EXERCISE INPUTS>
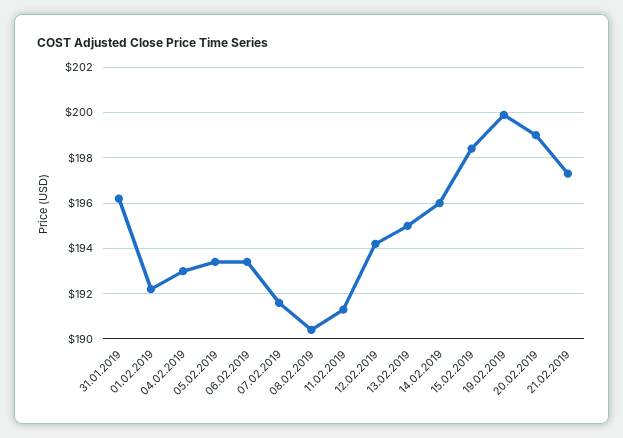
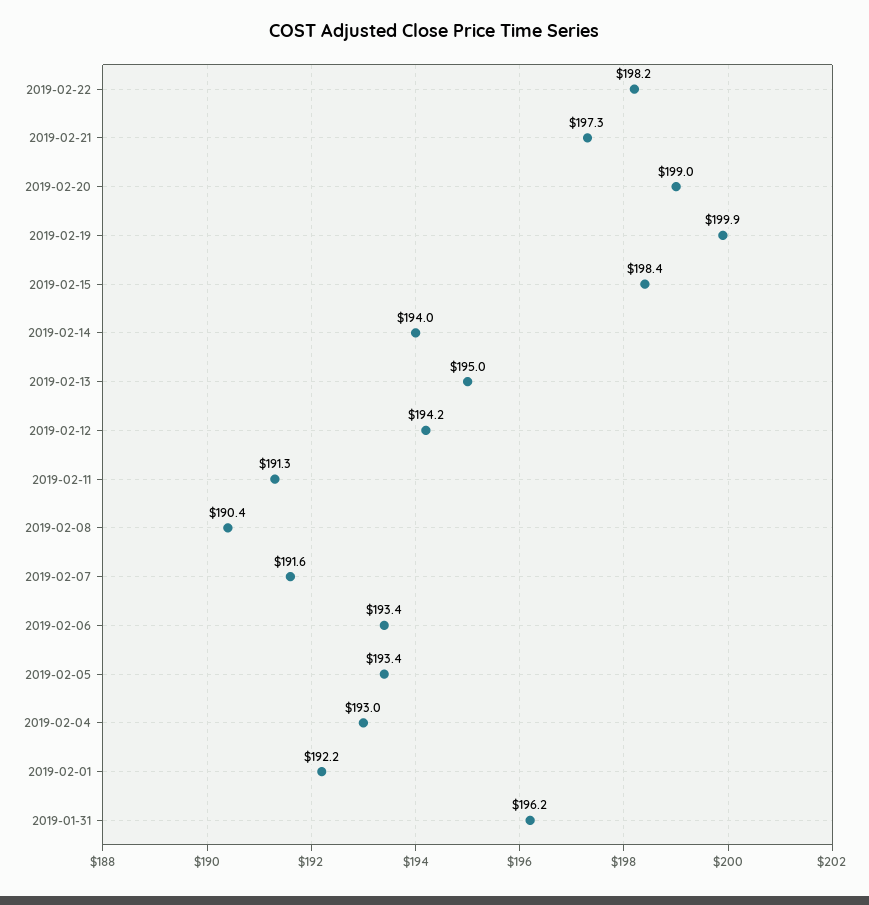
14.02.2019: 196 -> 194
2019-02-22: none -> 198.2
* * *
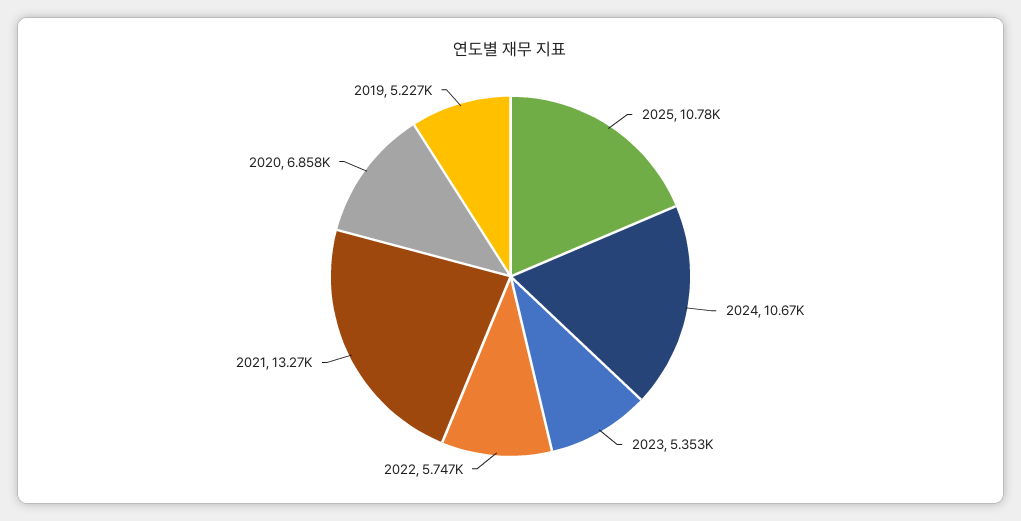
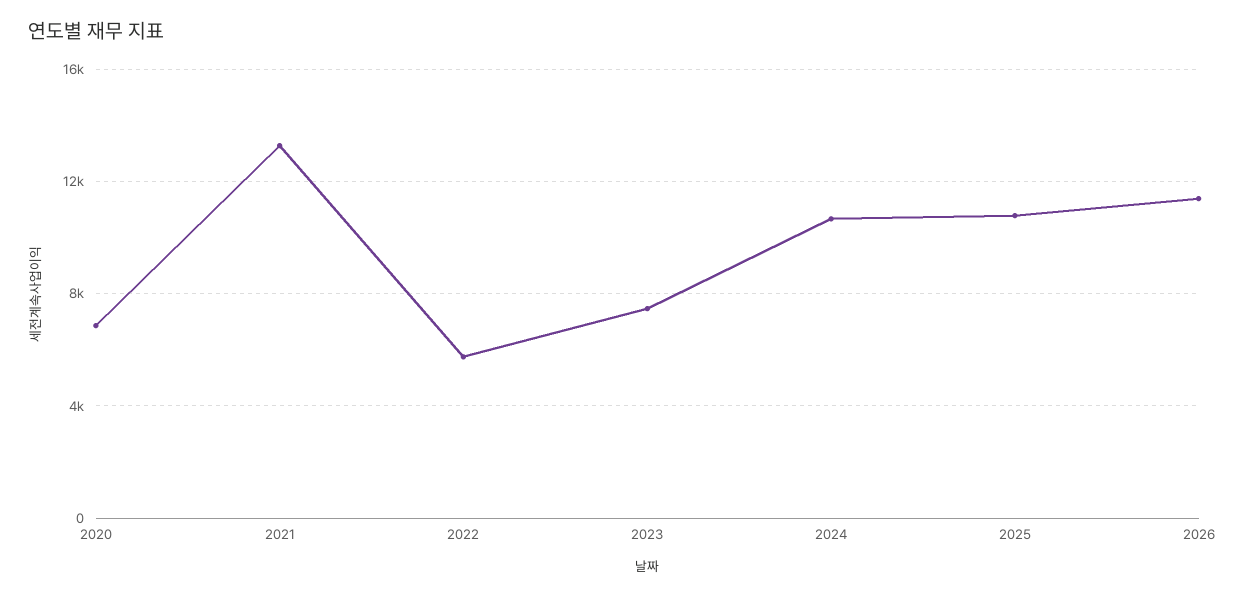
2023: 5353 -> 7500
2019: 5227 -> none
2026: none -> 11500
==
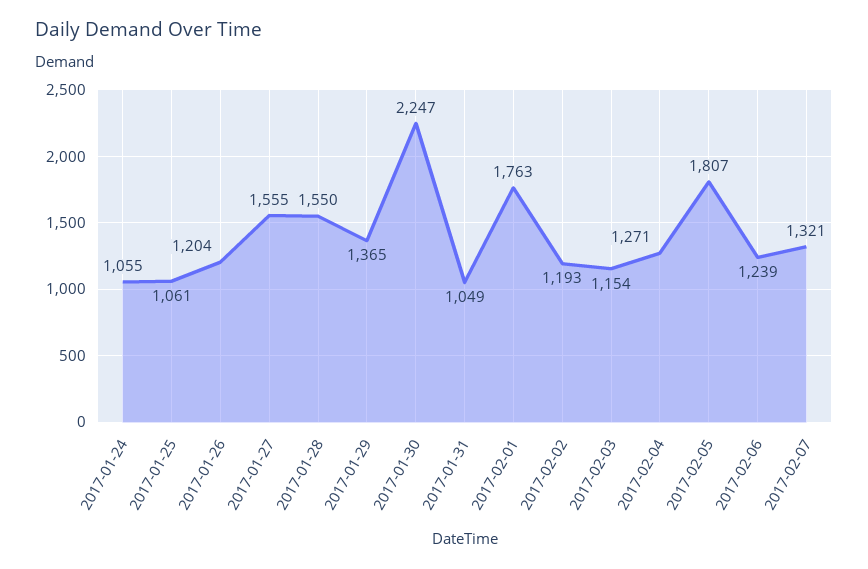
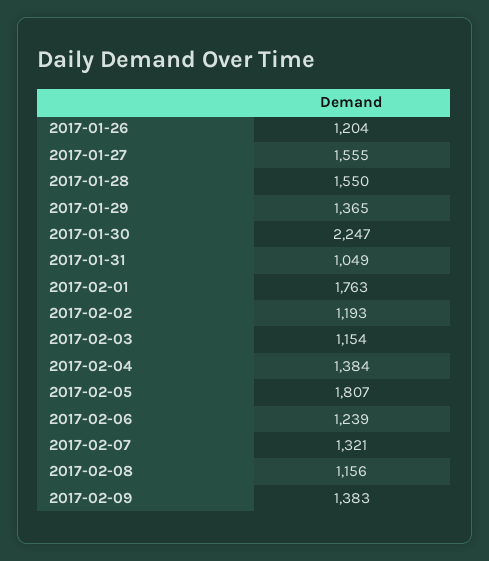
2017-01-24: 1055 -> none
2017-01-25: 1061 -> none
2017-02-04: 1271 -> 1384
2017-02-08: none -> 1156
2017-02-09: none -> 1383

ABOUT THIS TASK> In your answer, include only the lines above starting at the line that holds "2017-01-24: 1055 -> none" and ending at the line that holds "2017-02-09: none -> 1383", copied exactly.

RESULT OF THIS TASK>
2017-01-24: 1055 -> none
2017-01-25: 1061 -> none
2017-02-04: 1271 -> 1384
2017-02-08: none -> 1156
2017-02-09: none -> 1383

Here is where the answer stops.